FWIW, I noticed that Chuck wrote a change that contains a fixes tag pointing to the culprit of this regression ( https://git.kernel.org/pub/scm/linux/kernel/git/next/linux-next.git/commit/?h=master&id=796432efab1e372d404e7a71cc6891a53f105051 ). I wonder if that in some way might be relevant for this problem.
Comment 9 vladbu 2023-11-22 09:16:46 UTC
(In reply to The Linux kernel's regression tracker (Thorsten Leemhuis) from comment #8)
> (In reply to Chuck Lever from comment #7)
> > At this point I cannot proceed without a reproducer. Vlad, please continue
> > trying to identify a trigger for this issue. 
> 
> Vlad, any progress?

No. As Chuck suggested in his previous comment: 
I expect as v6.6 is adopted by leading-edge distros, someone else might encounter this issue and be able to provide a more specific trigger.

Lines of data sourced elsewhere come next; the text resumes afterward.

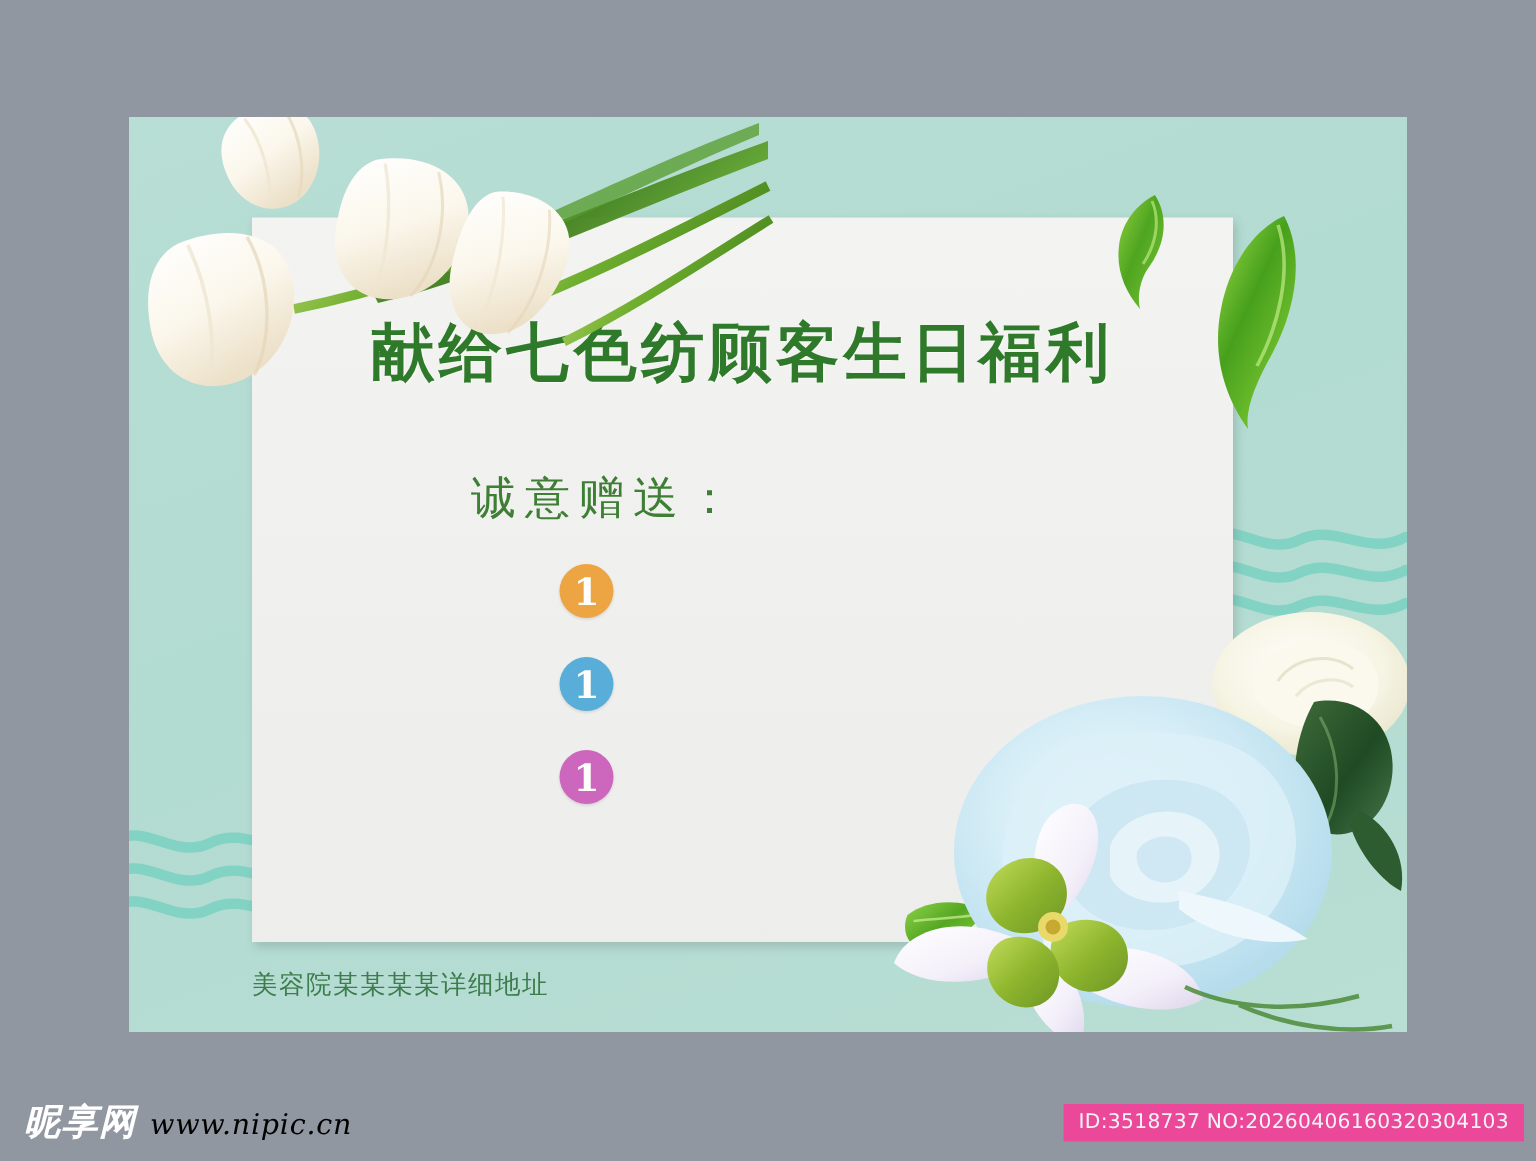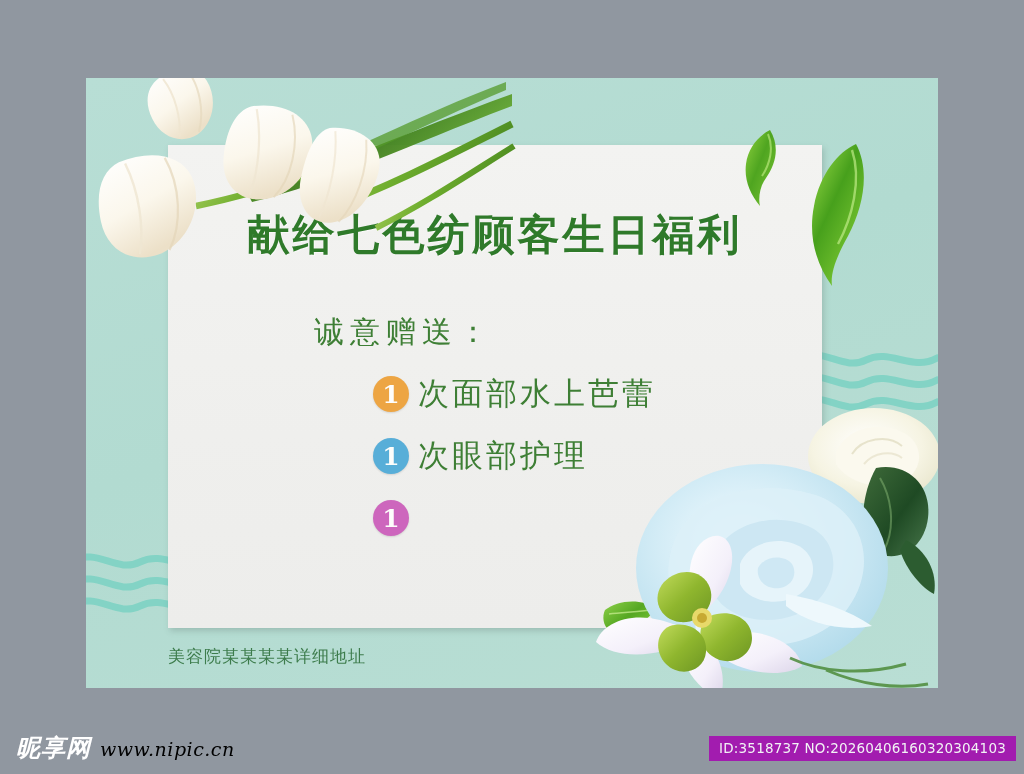"次面部水上芭蕾" span.gift-text { html: <span>次面部水上芭蕾</span> -> none }
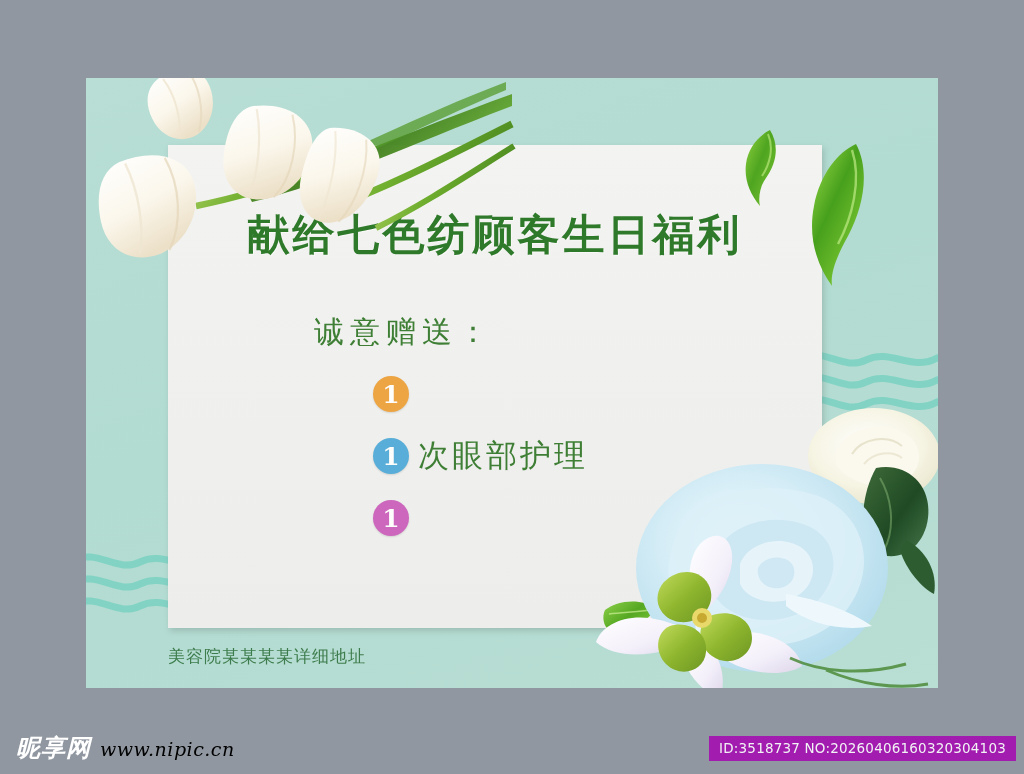"次眼部护理" span.gift-text { html: <span>次眼部护理</span> -> none }
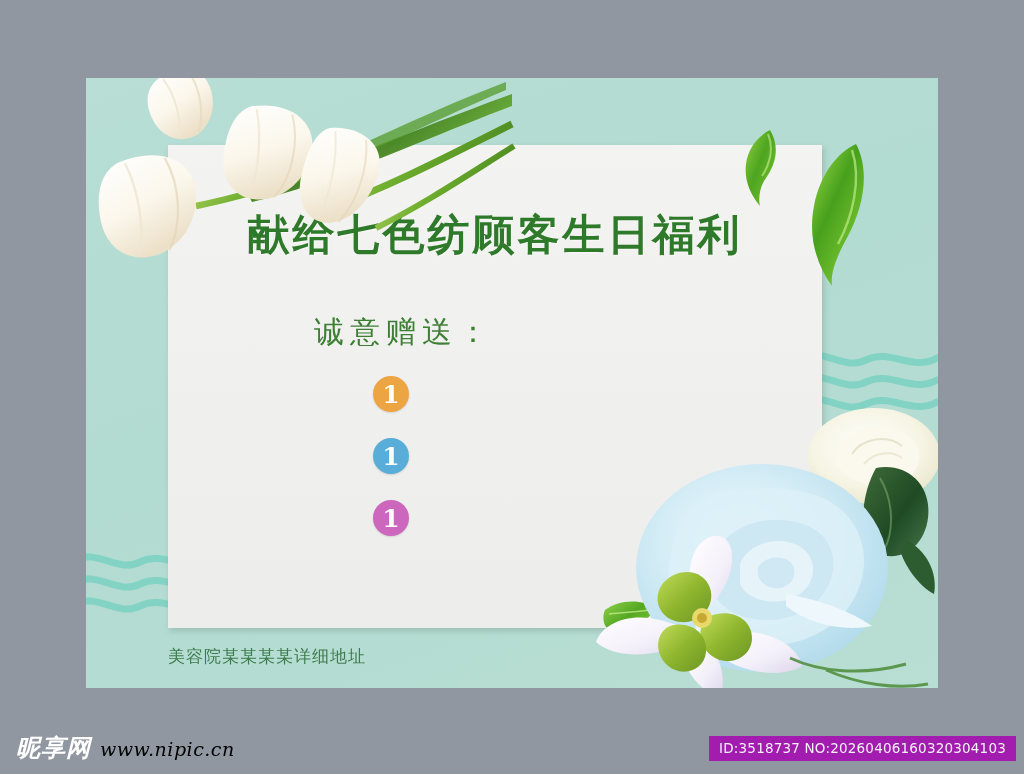"ID:3518737 NO:20260406160320304103" #id-chip { background: #a21caf -> #ec4899 }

Comment 10 Chuck Lever 2023-11-22 14:34:47 UTC
(In reply to The Linux kernel's regression tracker (Thorsten Leemhuis) from comment #8)
> FWIW, I noticed that Chuck wrote a change that contains a fixes tag pointing
> to the culprit of this regression (
> https://git.kernel.org/pub/scm/linux/kernel/git/next/linux-next.git/commit/
> ?h=master&id=796432efab1e372d404e7a71cc6891a53f105051 ). I wonder if that in
> some way might be relevant for this problem.

That's possible, but not probable. Worth a try, though.